1. Know Your Dog
If your visitor is just going to be temporary then you're not looking for the perfect fit but still keep your dog's preferences in mind when deciding who you're going to foster, dogsit or even invite to a playdate. I have a weakness for big-headed lugs but Billy often finds them intimidating and it's much easier to introduce him to smaller dogs which is why we foster the small fry. He does love to play rough so he gets to spend time with bigger dogs in more manageable small bursts of play time with friends that we trust. Of course, at 60lbs, his best buddy Buster broke the small dog rule, so never forget that each dog is an individual and let your own pup guide you to what he/she is most comfortable with.
2. Do a House Check
I have a Billy-proofing checklist when I leave him alone in the house but revisit your set up when you're adding another dog. If I have a puppy mill escapee on the way I always lift up the rug for the first week, and whenever a strange dog is coming to the house I get down on my hands and knees to look for things that Billy ignores but that could be irresistible to another dog. Knowing that Bruce has a penchant for paper, I moved a couple of files out of reach in the room that he'd be staying in.

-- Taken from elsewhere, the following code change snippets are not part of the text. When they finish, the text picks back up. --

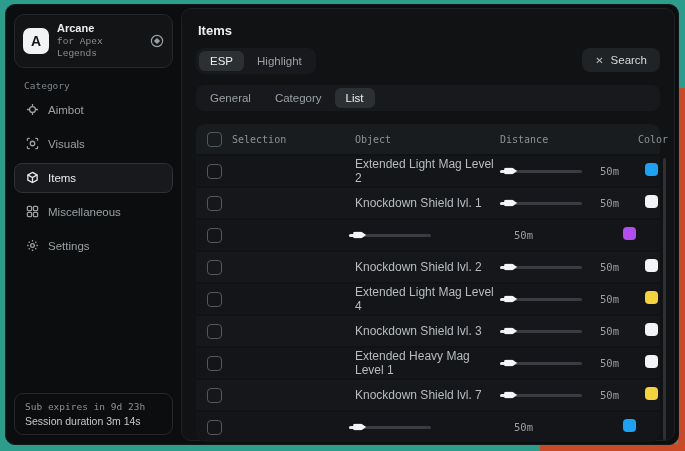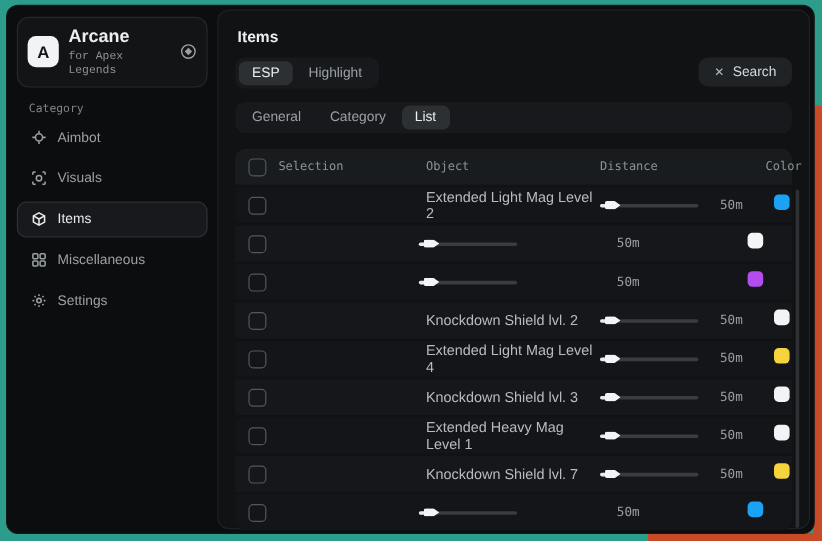"Arcane" .app-name { font-size: 15px -> 11px }
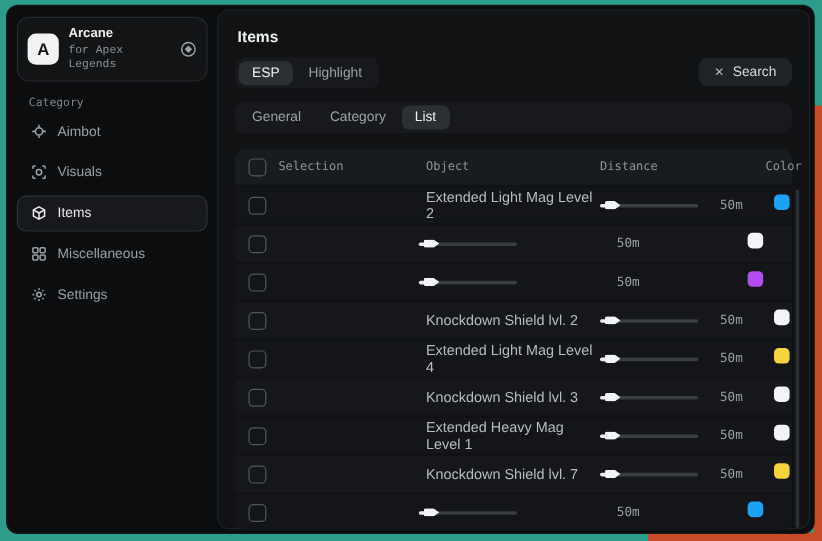"Knockdown Shield lvl. 1" span.obj-name { html: none -> <span>Knockdown Shield lvl. 1</span> }
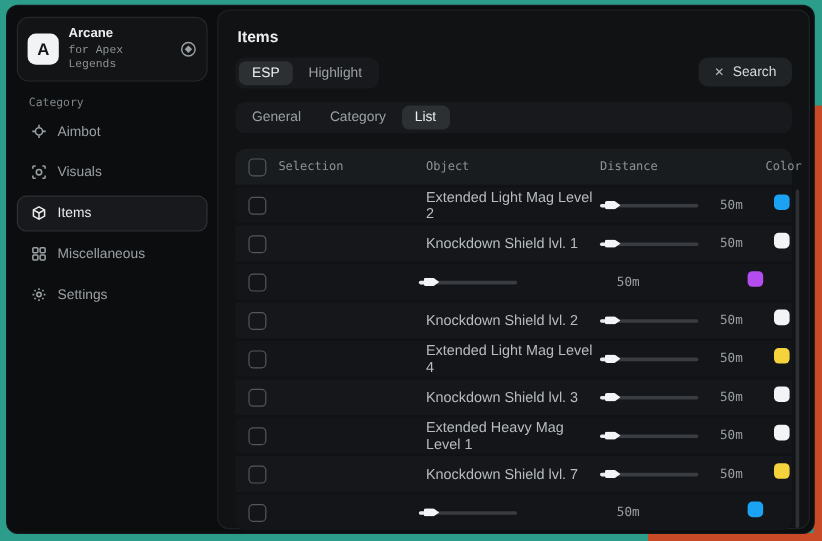"Sub expires in 9d 23h" div.side-footer { html: none -> <div> <div>Sub expires in 9d 23h</div> <div>Session duration 3m 14s</div> </div> }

3. Plan for Smooth Introductions
I always make sure that Billy has a good long walk before he meets a new dog. He's not territorial and tends to get less excited meeting dogs in his own backyard than out in the street so we'll occasionally do intros there but best practice is generally to meet on neutral ground. Before expecting them to settle down in the house I always go for a walk with the dogs to give them time to get bored by each other. Billy already knows Bruce but, since it was easy to organize, we did a walk earlier in the week as well to make sure his arrival at the weekend wasn't too exciting.
4. Create Space
Perhaps your initial dog-to-dog meeting goes so smoothly it should be in a textbook. That's no guarantee that the dogs won't have a difference of opinion at some point so I always make sure that I have a way to separate them when I'm not around - even if I'm just leaving them in the apartment for a minute while I answer the front door. A crate can be your best friend but if you don't have any concerns about potty training or destructive behaviors you can also just use separate rooms. Bruce gets to hang out on the daybed in the spare room, which is also a bit quieter so that he doesn't get too wound-up by all the activity on the front street. When I'm in the apartment the scene is usually pretty snuggly but I'll use time-outs if things get a little too exciting.
5. Make Exercise Your Friend
We all know that a tired dog is a good dog - that's twice as true when you double the dogs! If you want peace and quiet in the house, don't skimp on the walks.
6. Remember: not everyone likes to share
You'll have seen plenty of photos like this on my blog but I NEVER assume that any dog that comes into our home is going to be willing to share. I always start off feeding the dogs separately and I reduce or completely remove the toys and chews that might be lying around the house. I'm lucky that Billy has no resource guarding issues (yep, he let the chihuahua steal his bone) but that doesn't mean that I don't keep an eye on the situation whenever high value resources are in play. That goes for attention too, so don't forget that you yourself are a resource, and a potential problem, where dogs are concerned.
What tips and tricks have worked for you when opening your home to other dogs?